Australia’s current account balance in the third quarter recorded a deficit of -16.6 billion AUD. This figure is notably below the expected forecast of -13.3 billion AUD.
The reported deficit marks a change from the previous quarter’s surplus. Various economic factors contributed to this shift in the current account status.
Trade Patterns And Financial Transfers
Adjustments to trade patterns and financial transfers played a role in the deficit outcome. External economic conditions and domestic activities impacted these financial results.
Analysts suggest that these figures may influence future economic strategy and policy adjustments. The figures provide a perspective on Australia’s current economic landscape.
The wider-than-expected current account deficit for the third quarter of 2025 is a clear negative signal for the Australian dollar. This result, a deficit of A$16.6 billion against an expected A$13.3 billion, suggests the trade balance is weaker than we thought. We are therefore positioning for the AUD/USD to break below its recent support levels in the coming weeks.
Commodity Prices And The Aud
We believe the key driver behind this deficit is the continued slump in commodity prices seen throughout 2025, particularly for iron ore, which is down nearly 20% since the start of the year. The last time Australia saw a sustained run of current account deficits back in the 2017-2018 period, the AUD/USD pair fell by over 10%. This historical precedent supports a bearish outlook on the currency now.

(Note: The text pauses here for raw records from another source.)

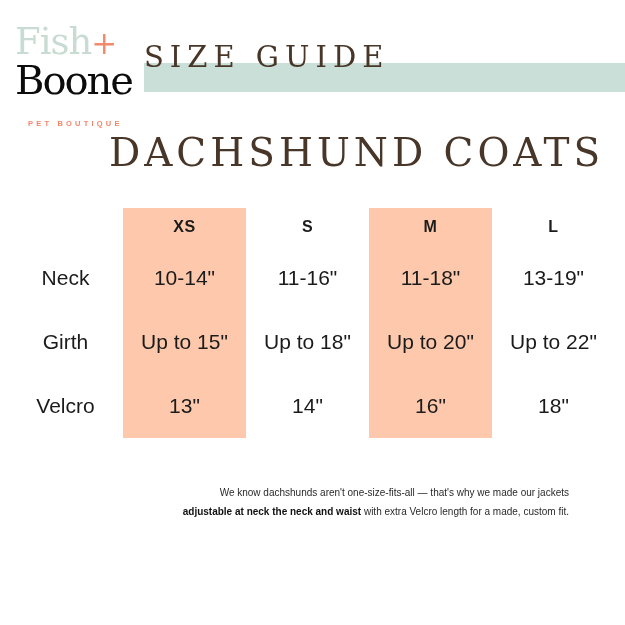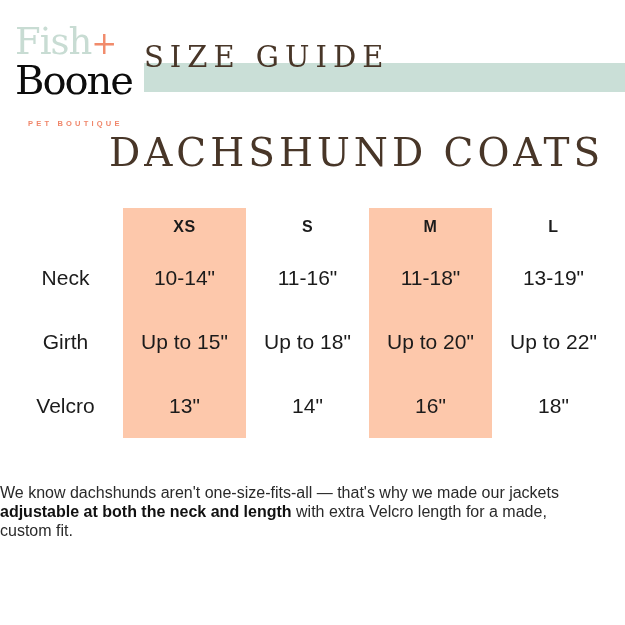--- a/index.html
+++ b/index.html
@@ -91,22 +91,22 @@
   }
   .cell.hl { background: #fdc8ab; }
   .col-head { font-weight: 700; font-size: 16px; letter-spacing: 0.5px; }
   .row-label { font-weight: 400; font-size: 21px; }
 
   
   .footnote {
     position: absolute;
     left: 0; top: 483px;
     width: 569px;
-    text-align: left;
-    font-size: 16px;
+    text-align: right;
+    font-size: 10px;
     line-height: 19px;
     color: #2a2a2a;
   }
   .footnote b { color: #111111; }
 </style>
 </head>
 <body>
 
 <div class="canvas">
 
@@ -143,16 +143,16 @@
 
     <div class="cell row-label">Velcro</div>
     <div class="cell hl">13"</div>
     <div class="cell">14"</div>
     <div class="cell hl">16"</div>
     <div class="cell">18"</div>
   </div>
 
   <div class="footnote">
     <span>We know dachshunds aren't one-size-fits-all — that's why we made our jackets</span><br>
-    <b>adjustable at both the neck and length</b><span> with extra Velcro length for a made, custom fit.</span>
+    <b>adjustable at neck the neck and waist</b><span> with extra Velcro length for a made, custom fit.</span>
   </div>
 
 </div>
 
 </body></html>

For derivative traders, buying AUD/USD put options with a January 2026 expiry seems like a prudent way to position for further weakness. One-month implied volatility has already jumped from 8% to just over 9.5% on this news, indicating the market is bracing for a larger move. These options provide a direct bet on a falling currency while capping the maximum potential loss.
This data also complicates the outlook for the Reserve Bank of Australia’s final meeting of the year. A weaker currency can boost inflation by making imports more expensive, which may prevent the RBA from signaling any future rate cuts despite the slowing economy. Traders could consider selling out-of-the-money AUD call options to collect premium, betting that any upside rally in the currency will be limited by this poor fundamental data.